Other General Provisions:

  • If a health insurance policy can be nonrenewed by the insurer at the end of any policy period, the policy is considered to be optionally renewable.
  • On a noncancellable policy, the insurance company cannot change the coverage or the rates, but it does not have to offer renewal.
  • If a policy is noncancellable and guaranteed renewable, the company cannot change anything and it must offer renewal.
  • On a guaranteed renewable policy, the insurance company cannot change the coverage, but it can change the rates by class (not individually).
  • A guaranteed renewable policy is renewable at the option of the insured (by paying the premium) up to a certain specified age (usually age 65), but the insurer may change rates by class.
  • A conditionally renewable policy must be renewed if the insured meets the specified conditions.

J. Disability Income and Related Insurance

  • The typical definition of total disability on a disability income policy states that the insured is considered to be totally disabled if the insured cannot perform his or her own job for the first 2 years, and any job that the insured is suited to do thereafter.
  • Those collecting disability income insurance benefits may be required to take a physical exam every 6 months at the insurer's expense in order to prove that they are still disabled.
  • Those who suffer from presumptive disabilities, such as loss of eyesight, are not required to take a physical exam in order to prove that they are still disabled.
  • The primary purpose of disability income insurance is the replacement of lost wages, should the insured become disabled.
  • The most important factor to consider when writing disability income insurance is the amount of wages that could be lost.
  • On a disability income policy, a longer elimination (waiting) period will reduce the premium.
  • The waiting period is like a deductible, except it is stated in terms of time rather than in dollars.
  • The waiting period starts at the onset of an insured's disability.
  • Short-term disability policies have shorter elimination and benefit periods than long-term disability.
  • If a disability income policy has a 7-day elimination period and the insured is sick for 15 days, the insured would receive benefits for 8 days.
  • The probationary period starts when the policy is first issued.
  • A recurrent disability is a prior injury that reoccurs again. The elimination (waiting) period is waived.
  • A residual disability is one that never goes away. Residual coverage pays the difference between what you used to make before your disability and what you can make now.
  • If a disability income policy contains an accidental means clause, there is no coverage if an insured is injured doing something he or she meant to do.
  • If a disability income policy contains an accidental bodily injury clause, coverage applies as long as the injury was unintentional and unforeseen.
  • The guaranteed purchase option is a rider that allows the insured to purchase additional coverage at certain intervals, regardless of health.
  • The cost of living rider on a disability income policy is designed to keep the policy limit up with the rate of inflation.

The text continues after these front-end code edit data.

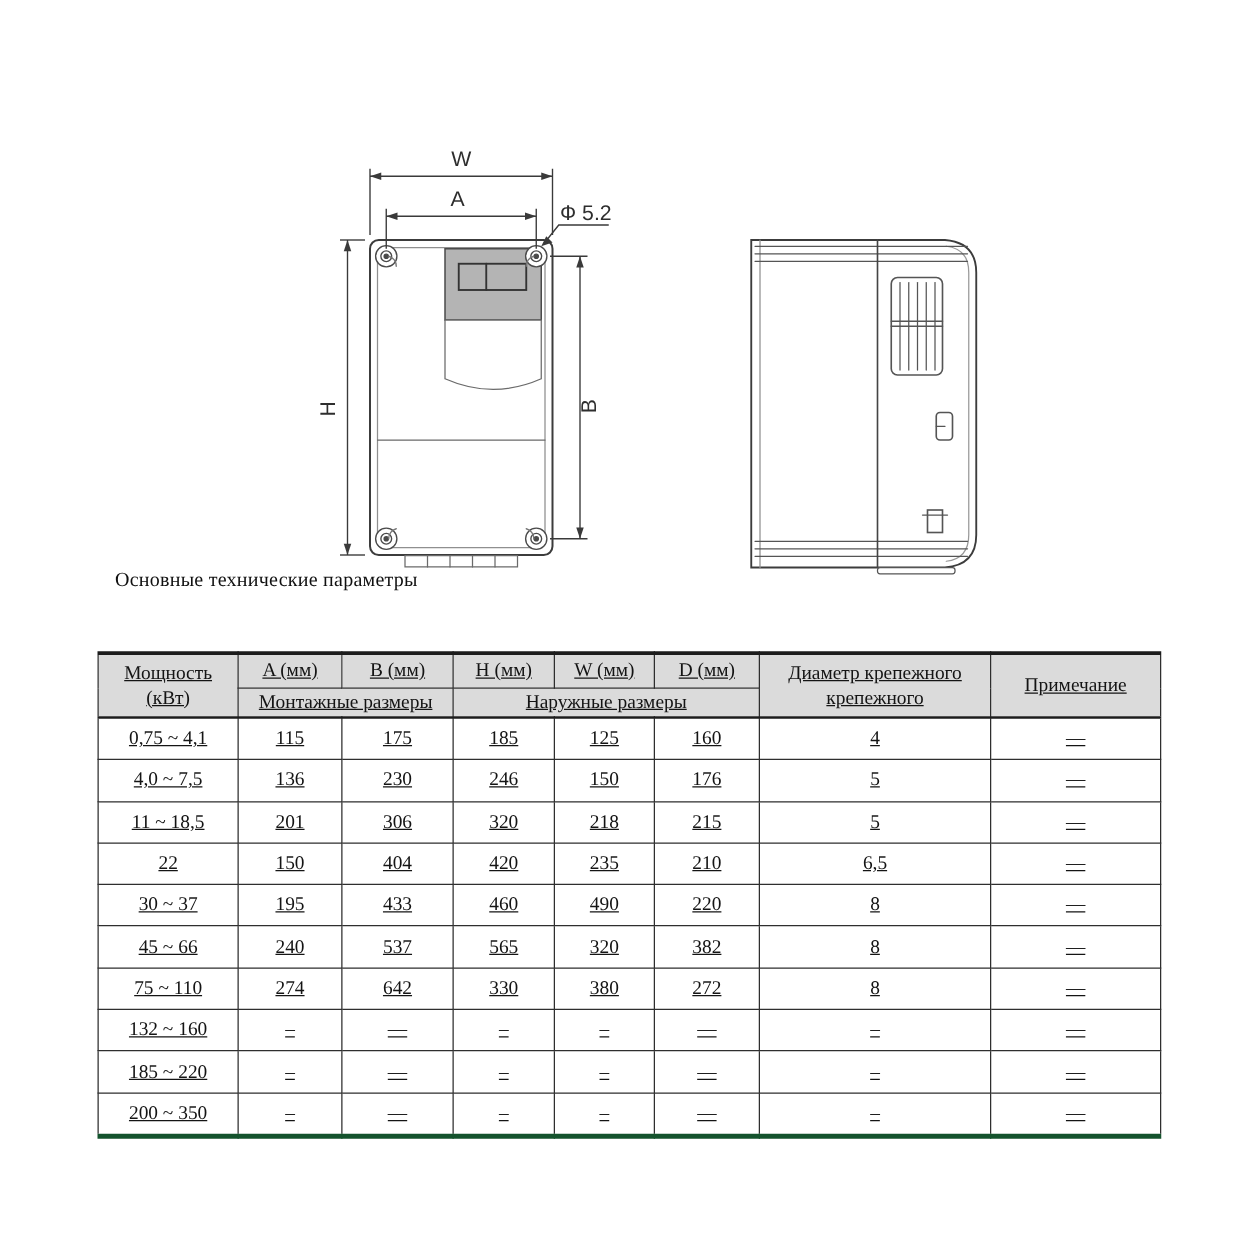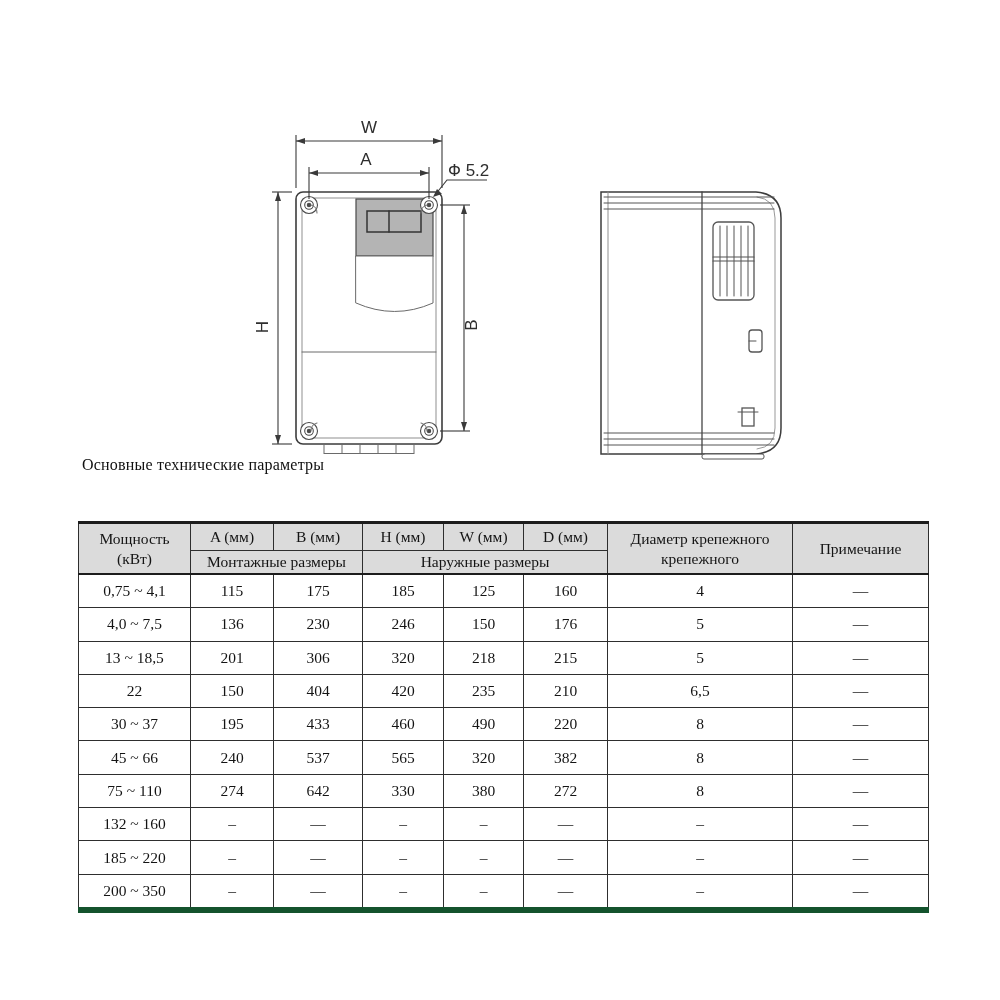"Основные технические параметры" .caption { left: 82px -> 92px }
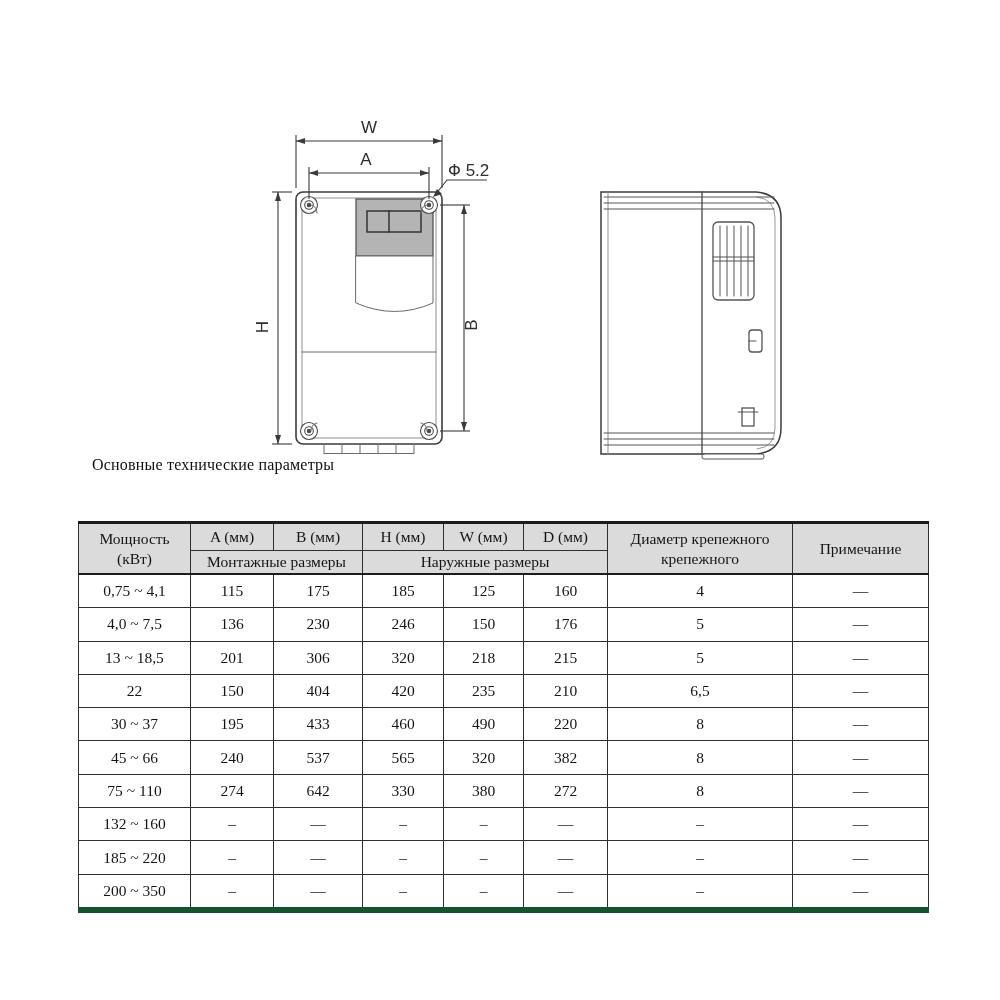"Мощность" table.dim-table { border-bottom: 6px solid #14532d -> 4px solid #14532d; text-decoration: none -> underline }
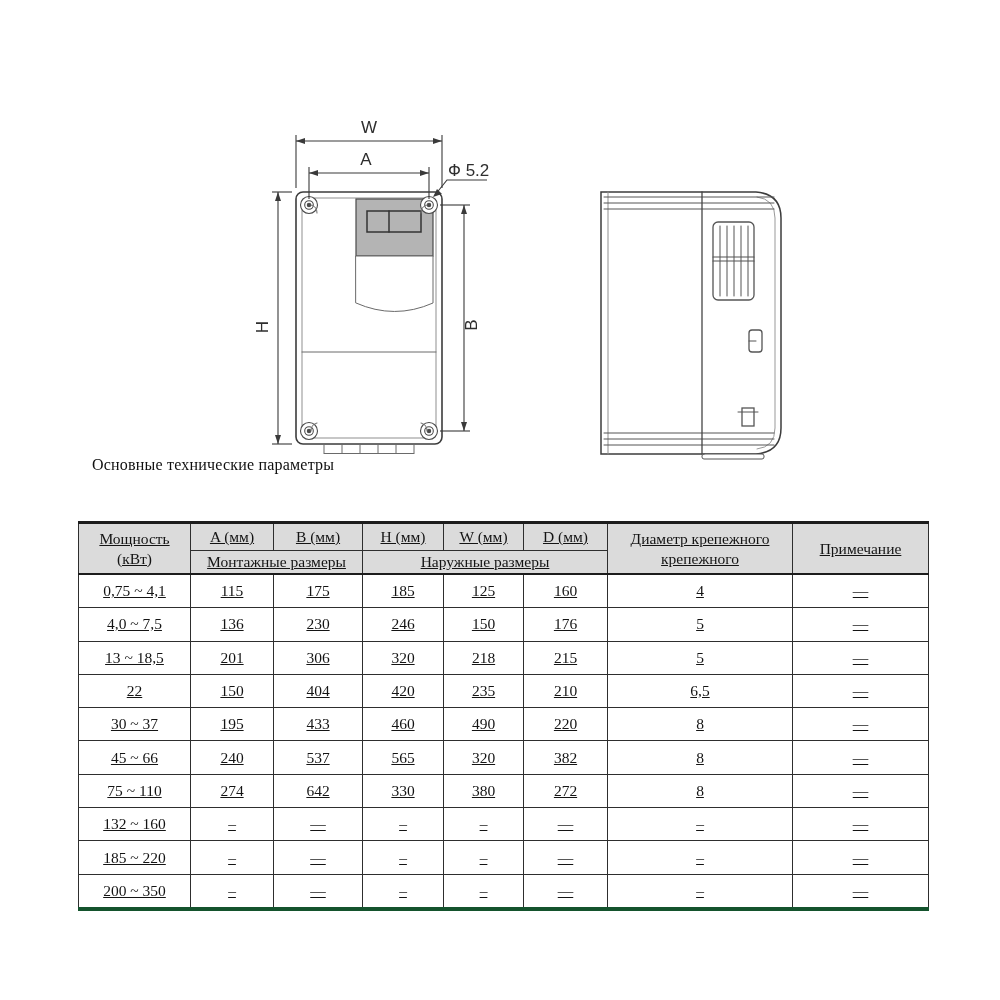"13 ~ 18,5" td { text: 13 -> 11 }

Group and Business Disability:

  • Group disability income is written to cover only a percentage of an employee's gross earned income.
  • Individual disability income is written to cover only a percentage of an insured's net (after-tax) earned income.
  • Key person disability insurance indemnifies the business for the loss of services of a key employee due to disability.
  • Business overhead insurance will cover the ongoing business expenses of a self-employed person, such as rent or salaries, while the sole proprietor is disabled. Premiums are tax deductible, but benefits are taxable.
  • A disability buy/sell policy could be structured to pay a monthly benefit to a corporation for up to 1 year while waiting to see if a disabled partner recovers. If not, then a lump sum is paid as a partnership buyout.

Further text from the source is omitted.